═══ SUPPLIED DATA
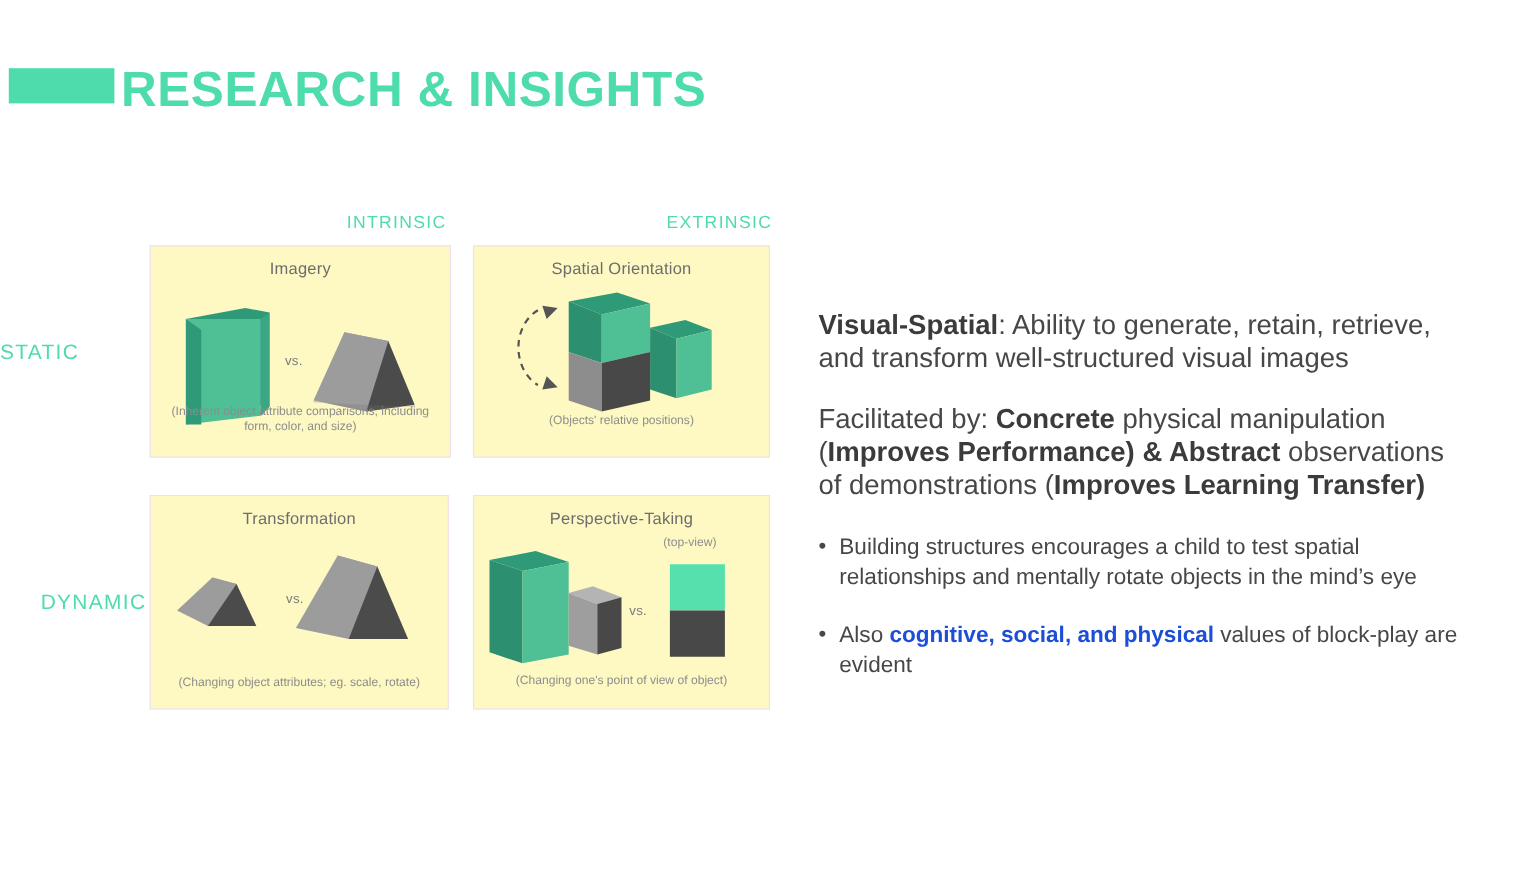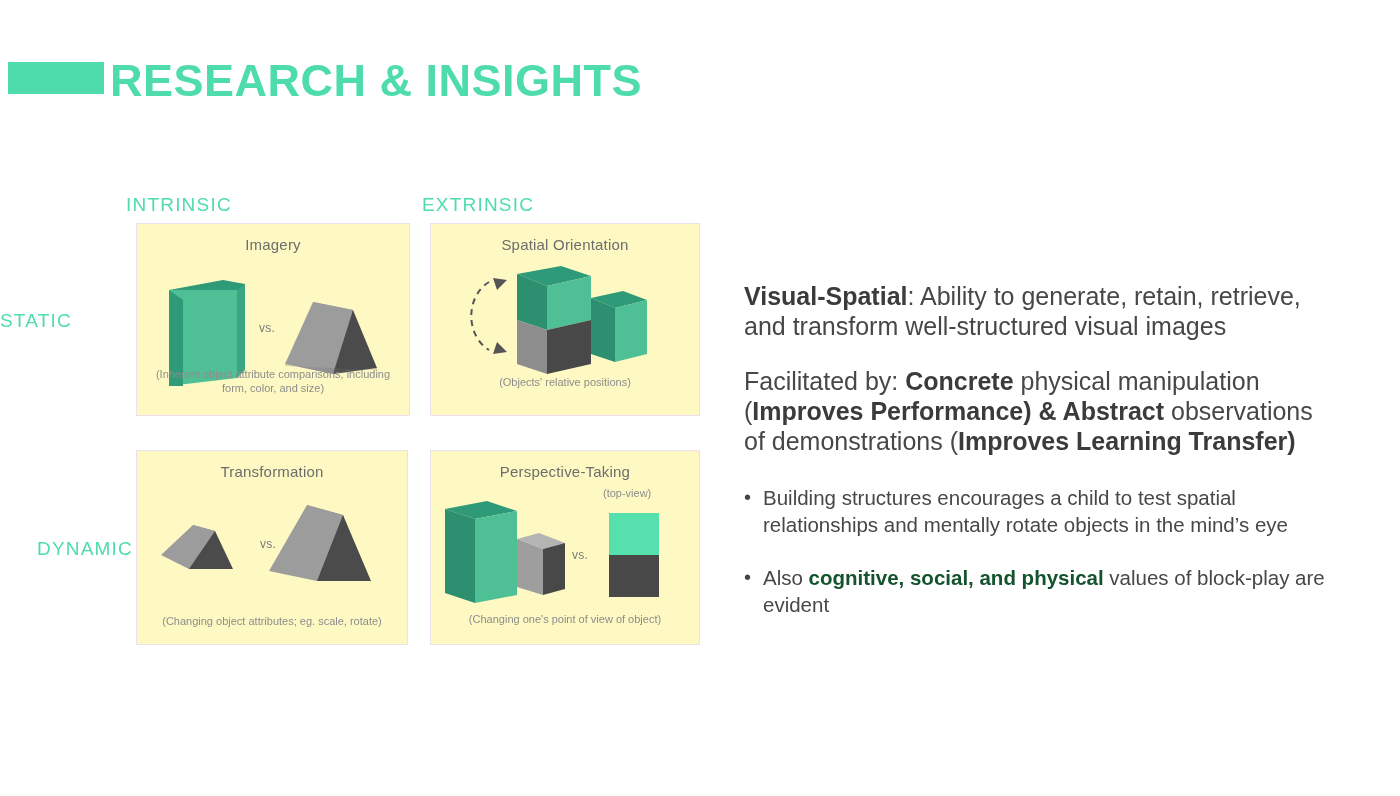"INTRINSIC" .col-head { font-size: 19px -> 16px; text-align: left -> right }
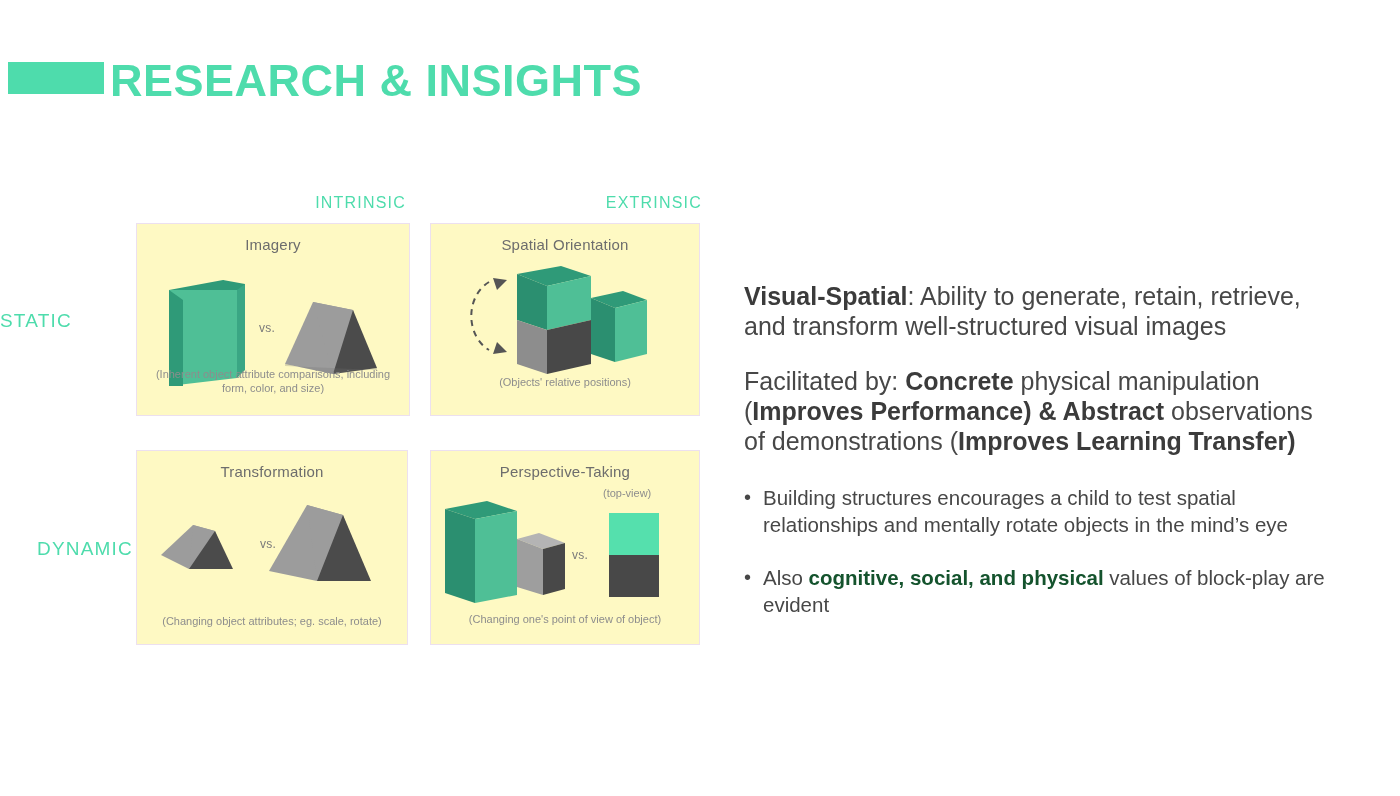"cognitive, social, and physical" #bullet-list li b { color: #14532d -> #1d4ed8 }
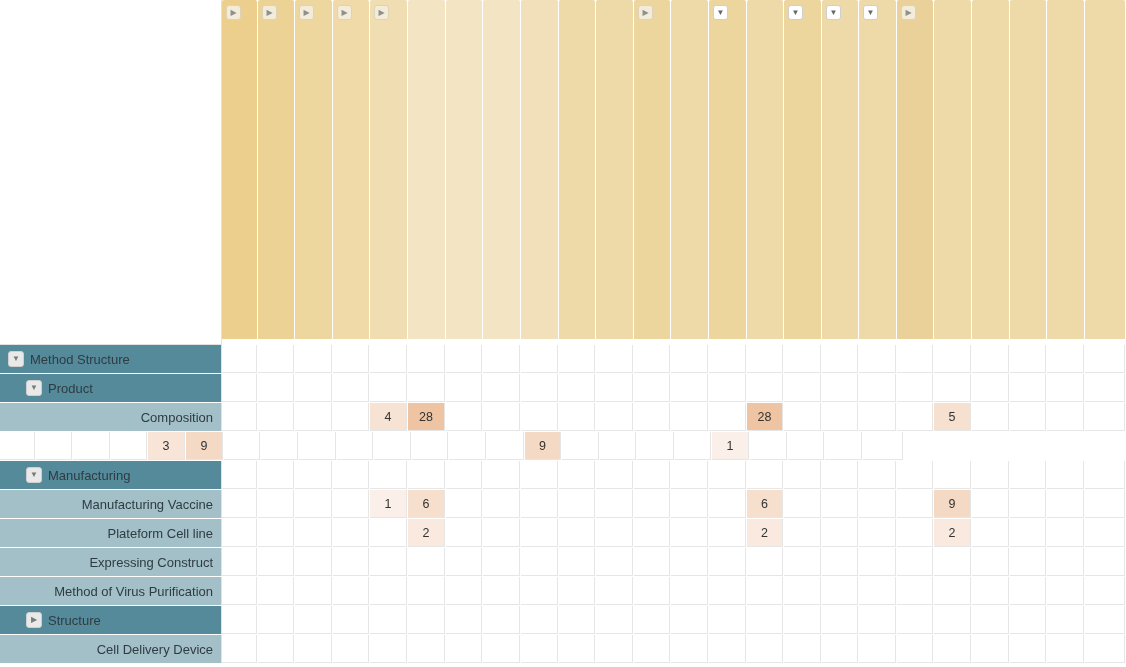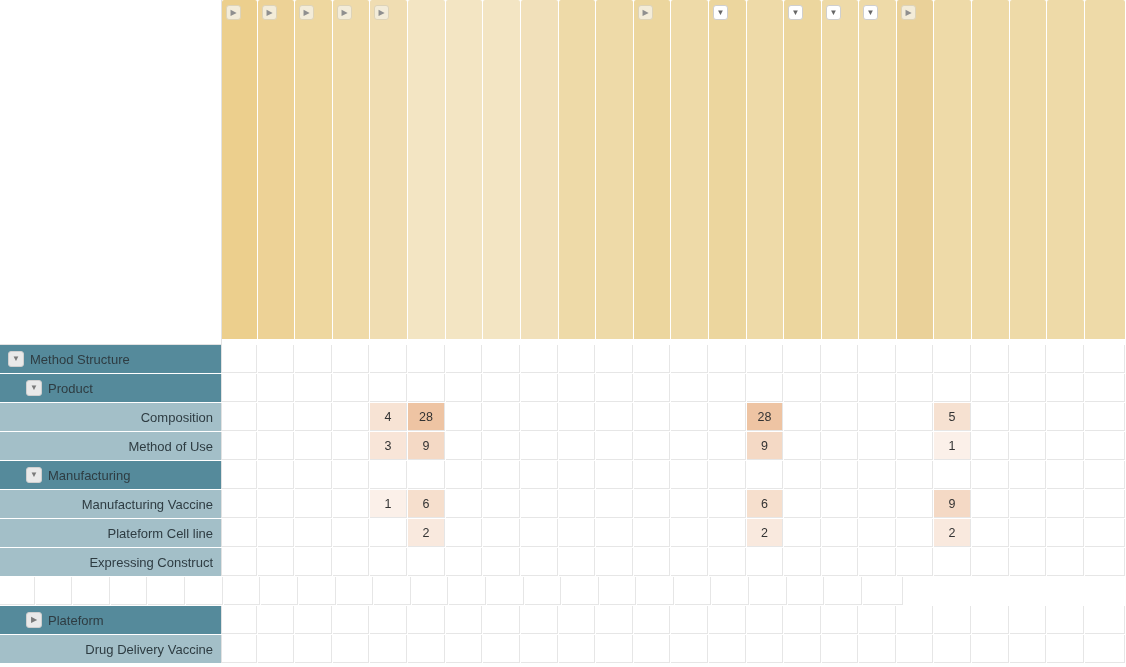"Method of Use" div.rowlabel { html: <div> <span>Method of Use</span> </div> -> none }
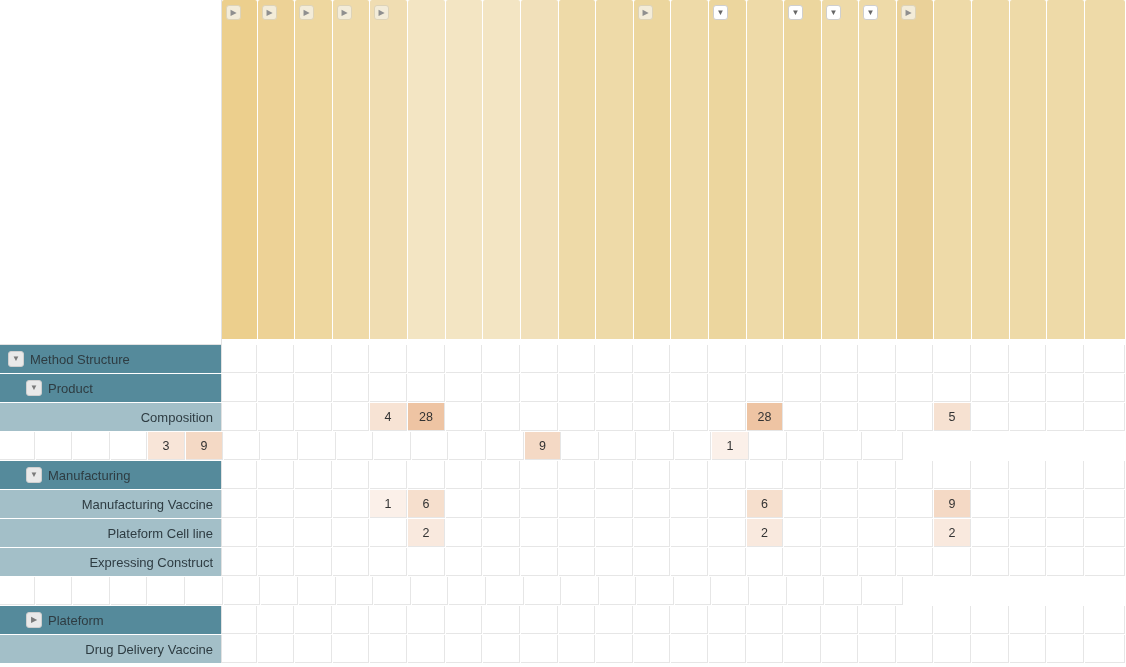"Method of Virus Purification" div.rowlabel { html: none -> <div> <span>Method of Virus Purification</span> </div> }
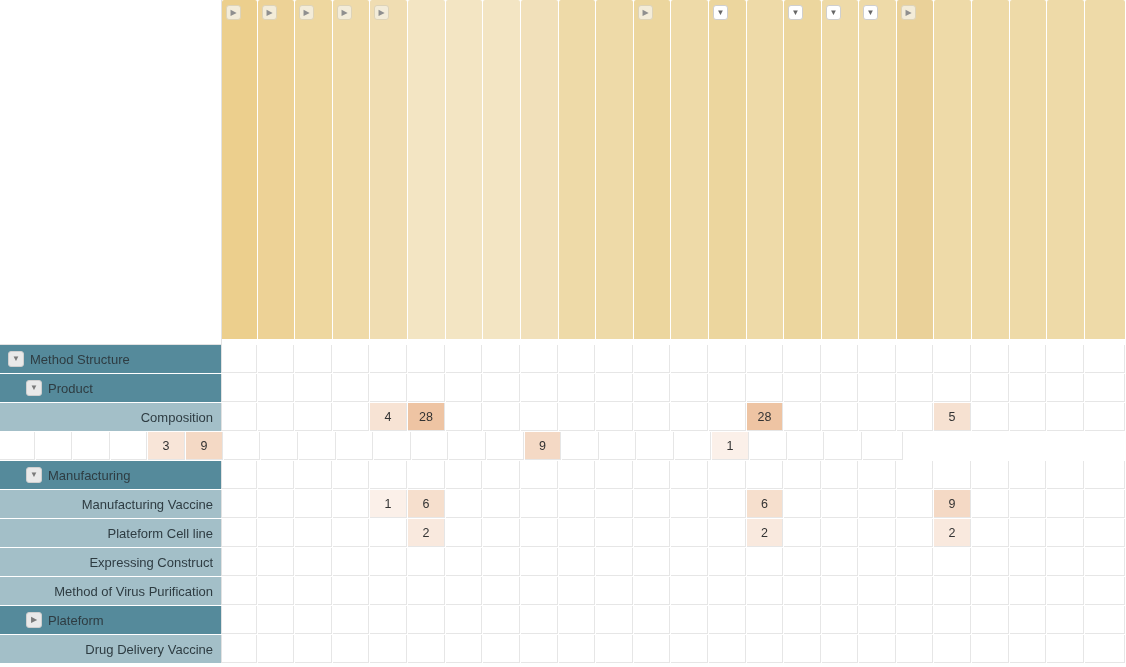"Plateform" span.rlbl { text: Plateform -> Structure }
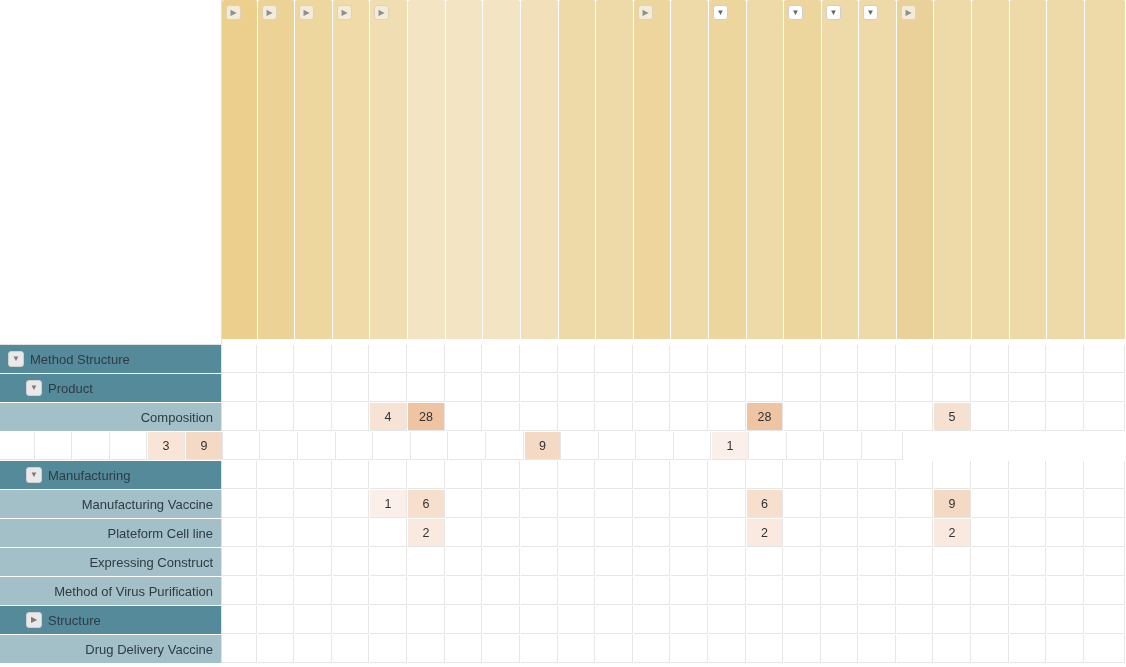"Drug Delivery Vaccine" span.rlbl { text: Drug Delivery Vaccine -> Cell Delivery Device }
══════
ASSIGNED TASK>
Please copy the records above word for word, leaving out every picture.

EXERCISE OUTPUT>
"INTRINSIC" .col-head { font-size: 19px -> 16px; text-align: left -> right }
"cognitive, social, and physical" #bullet-list li b { color: #14532d -> #1d4ed8 }
"Method of Use" div.rowlabel { html: <div> <span>Method of Use</span> </div> -> none }
"Method of Virus Purification" div.rowlabel { html: none -> <div> <span>Method of Virus Purification</span> </div> }
"Plateform" span.rlbl { text: Plateform -> Structure }
"Drug Delivery Vaccine" span.rlbl { text: Drug Delivery Vaccine -> Cell Delivery Device }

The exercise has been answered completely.